La fin du premier chapitre bien sûr donne le ton et le narrateur nous réserve bien des surprises. Lilly, sa mère qu’il n’a pas revue depuis qu’il a quitté la maison familiale, réapparaît soudain et lui sauve la vie en le faisant admettre à l’hôpital. C’est à partir de cette seconde naissance que tout se complique…

La noirceur qui entoure peu à peu ces trois personnalités n’est pas lourde mais vaporeuse, elle s’immisce lentement : lâcheté, mensonge, trahison, instinct de survie, cupidité extrême, amour incestueuse, haine… Le tableau se noircit crescendo, on veut croire avec Roy qu’il y a une issue possible à ce cauchemar, que la rédemption est possible, que même les fantasmes les plus obscures doivent rester inassouvis… Mais quand les engrenages sont en route, plus rien ne les arrête…

C’est un roman court dont la fin fulgurante nous laisse KO au dernier round, comme si on avait soi-même, comme Roy, pris un coup de batte  de baseball dans le ventre.

Ça m’a évidemment convaincu de lire d’autres romans noirs… d’autant plus que, de l’avis de certaines, ce n’est pas le meilleur de Thompson.

Ah j’ai également vu le film qu’en a fait Stephen Frears et je vous suggère d’aller le lire ce que j’en ai pensé dans le nid d’Ekwerkwe (attention je dévoile l’intrigue dans ce second billet).

3 Comments Les Arnaqueurs — Jim Thompson

  1. ekwerkwe

    Tiens, toi aussi (comme Frears) tu as occulté Carole dans ta note de lecture!

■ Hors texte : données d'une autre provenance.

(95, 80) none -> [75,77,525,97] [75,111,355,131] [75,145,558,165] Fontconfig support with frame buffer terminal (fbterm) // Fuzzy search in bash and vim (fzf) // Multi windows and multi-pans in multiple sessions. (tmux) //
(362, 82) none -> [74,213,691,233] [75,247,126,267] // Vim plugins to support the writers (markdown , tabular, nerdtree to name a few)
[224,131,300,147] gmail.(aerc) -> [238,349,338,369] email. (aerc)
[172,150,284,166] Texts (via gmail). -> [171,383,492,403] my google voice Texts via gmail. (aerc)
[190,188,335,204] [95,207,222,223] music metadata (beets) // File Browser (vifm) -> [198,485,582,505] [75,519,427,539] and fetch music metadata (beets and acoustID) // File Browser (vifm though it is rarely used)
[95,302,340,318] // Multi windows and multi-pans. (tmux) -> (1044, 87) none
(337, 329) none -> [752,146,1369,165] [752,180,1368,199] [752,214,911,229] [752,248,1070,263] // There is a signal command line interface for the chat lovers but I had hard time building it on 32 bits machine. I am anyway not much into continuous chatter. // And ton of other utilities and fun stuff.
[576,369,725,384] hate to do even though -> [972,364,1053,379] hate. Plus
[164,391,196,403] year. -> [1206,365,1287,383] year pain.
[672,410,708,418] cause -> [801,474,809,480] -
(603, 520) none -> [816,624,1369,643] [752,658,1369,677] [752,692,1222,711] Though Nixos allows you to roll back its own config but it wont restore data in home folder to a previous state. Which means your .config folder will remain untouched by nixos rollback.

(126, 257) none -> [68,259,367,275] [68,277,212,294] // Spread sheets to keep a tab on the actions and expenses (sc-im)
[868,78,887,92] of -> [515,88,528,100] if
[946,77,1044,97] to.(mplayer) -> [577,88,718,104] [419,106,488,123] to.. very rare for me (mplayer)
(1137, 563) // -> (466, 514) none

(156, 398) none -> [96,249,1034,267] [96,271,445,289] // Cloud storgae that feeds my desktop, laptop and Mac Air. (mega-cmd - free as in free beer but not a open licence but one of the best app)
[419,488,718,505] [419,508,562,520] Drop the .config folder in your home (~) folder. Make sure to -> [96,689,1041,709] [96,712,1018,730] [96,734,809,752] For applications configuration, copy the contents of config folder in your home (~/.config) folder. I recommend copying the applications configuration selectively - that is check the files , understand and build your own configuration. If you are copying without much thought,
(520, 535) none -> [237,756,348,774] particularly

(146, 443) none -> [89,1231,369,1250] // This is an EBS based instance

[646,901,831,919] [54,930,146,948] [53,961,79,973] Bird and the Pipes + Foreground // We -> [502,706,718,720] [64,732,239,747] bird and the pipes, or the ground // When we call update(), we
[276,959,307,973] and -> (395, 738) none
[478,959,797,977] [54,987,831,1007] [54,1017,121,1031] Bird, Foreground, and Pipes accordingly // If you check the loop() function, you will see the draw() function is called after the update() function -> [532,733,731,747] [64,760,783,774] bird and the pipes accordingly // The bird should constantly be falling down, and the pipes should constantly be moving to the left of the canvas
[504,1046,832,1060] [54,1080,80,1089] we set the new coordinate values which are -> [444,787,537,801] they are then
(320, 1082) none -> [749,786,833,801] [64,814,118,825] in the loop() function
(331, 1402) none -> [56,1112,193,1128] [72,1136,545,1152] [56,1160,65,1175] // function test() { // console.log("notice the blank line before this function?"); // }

Elle est bien fade, c’est vrai. Mais sinon elle ne serait pas Carole…

  2. Sébastien

    Oui c’est vrai tiens ! peut-être l’influence du film aussi… Mais Frears n’a pas tort non plus en la mettant en retrait, elle est fade mais surtout elle n’est qu’un « outil » temporaire de Lilly… D’ailleurs Roy ne s’en « sert » pas autrement que pour détourner et satisfaire un tout autre désir. Mais en même temps oui Carol est une victime de ce jeu cruel et méritait quand même que j’en parle.

  3. ekwerkwe

    Carole est surtout un chemin de traverse, un possible retournement de situation, c’est en ça qu’elle est intéressante, finalement.
    C’est curieux d’ailleurs qu’elle paraisse tellement fade, malgré son passé. Thompson en a d’ailleurs un peu trop fait, à mon goût.